The sensitive, tentative young man nicknamed Bayou (Joshua Boone) comes from a family of itinerant musicians. Including a father who huffs “Boy got to learn to get tough at some point.” The fact that Boone can sing but can’t play makes him an object of contempt for that father and for Boone’s brother Willie Earl (Austin Scott); with the latter there’s a real Cain and Abel vibe going on. Good fortune smiles on Boone in the form of LeAnne (Solea Pfeiffer), an outcast of a different sort. “I can still smell the lavender and the moonshine,” Boone avers in one of his letters. For a short time the two share a secret love. She teaches him how to read. But she’s snatched away by her avaricious mother who takes her up North and marries the girl, who can pass for white, to a well-off-Caucasian. 1947 brings an unfortuitous reunion of Bayou and LeAnne. “What is wrong with these negroes down here?” asks a member of LeAnne’s new people when Bayou is so forward as to take a seat in a white family’s kitchen. “Oh, we keep ‘em in line,” responds a representative of local law enforcement.

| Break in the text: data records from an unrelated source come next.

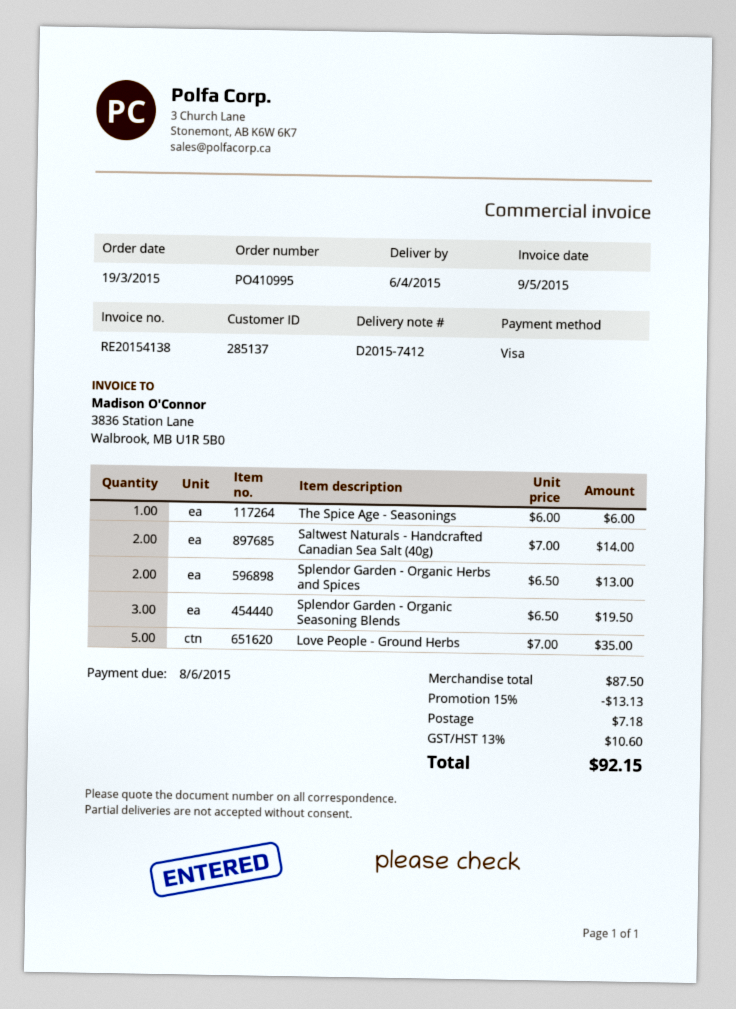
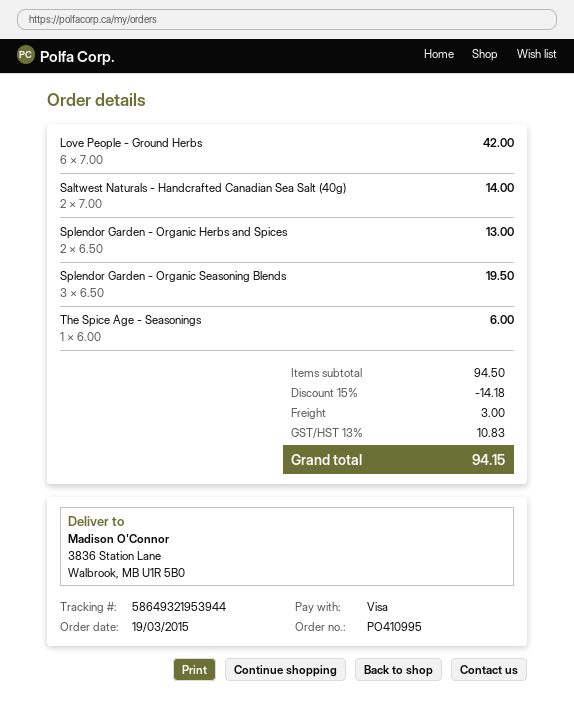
Love People - Ground Herbs: 5 x 7.00 = 35.00 -> 6 x 7.00 = 42.00
subtotal: 87.50 -> 94.50
discount: 15% = 13.13 -> 15% = 14.18
shipping: 7.18 -> 3.00
tax: 13% = 10.60 -> 13% = 10.83
total: 92.15 -> 94.15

After a few twists and turns, and a not-secret-enough return to amorous activities between Bayou and Leanne, Leanne’s mom actively tries to get Bayou lynched. The issue thus forced, Bayou flees to the North. (He had actually been doing okay at the roadhouse founded by mom Hattie.) And as time goes on Bayou’s singing starts paying off. He is the jazzman of the title, but his success as a singer doesn’t compensate for the pain of losing his love. The tensions between him and trumpet-playing Willie Earl increase, especially as Willie Earl turns to heroin. And then there’s the matter of a baby. And of an ill-fated visit back home.

While the direction maintains a smooth and often tense tone (while sometimes serving up peculiar juxtapositions, like a childbirth intercut with a “jungle”-themed nightclub dance), Perry’s script hits a lot of notes right on the nose (there’s a white jazz booker who’s a Jew who escaped the Holocaust), and why not. It also has a lot of astute observations on the psychology of racism. A scene in which LeAnne, living the life of a white woman, upbraids a dark-skinned “domestic,” is genuinely jarring. The star-crossed lovers of the movie are caught in a loop of American racism, and their existences are defined by a desire for escape. Escape is a romantic notion, and this movie has its romantic side, for sure. But underneath the trappings, including a lush score by Aaron Zigman and the near-dreamy cinematography of Brett Pawlak, there’s a genuine anger about the utter senselessness of the hate that’s defined our history.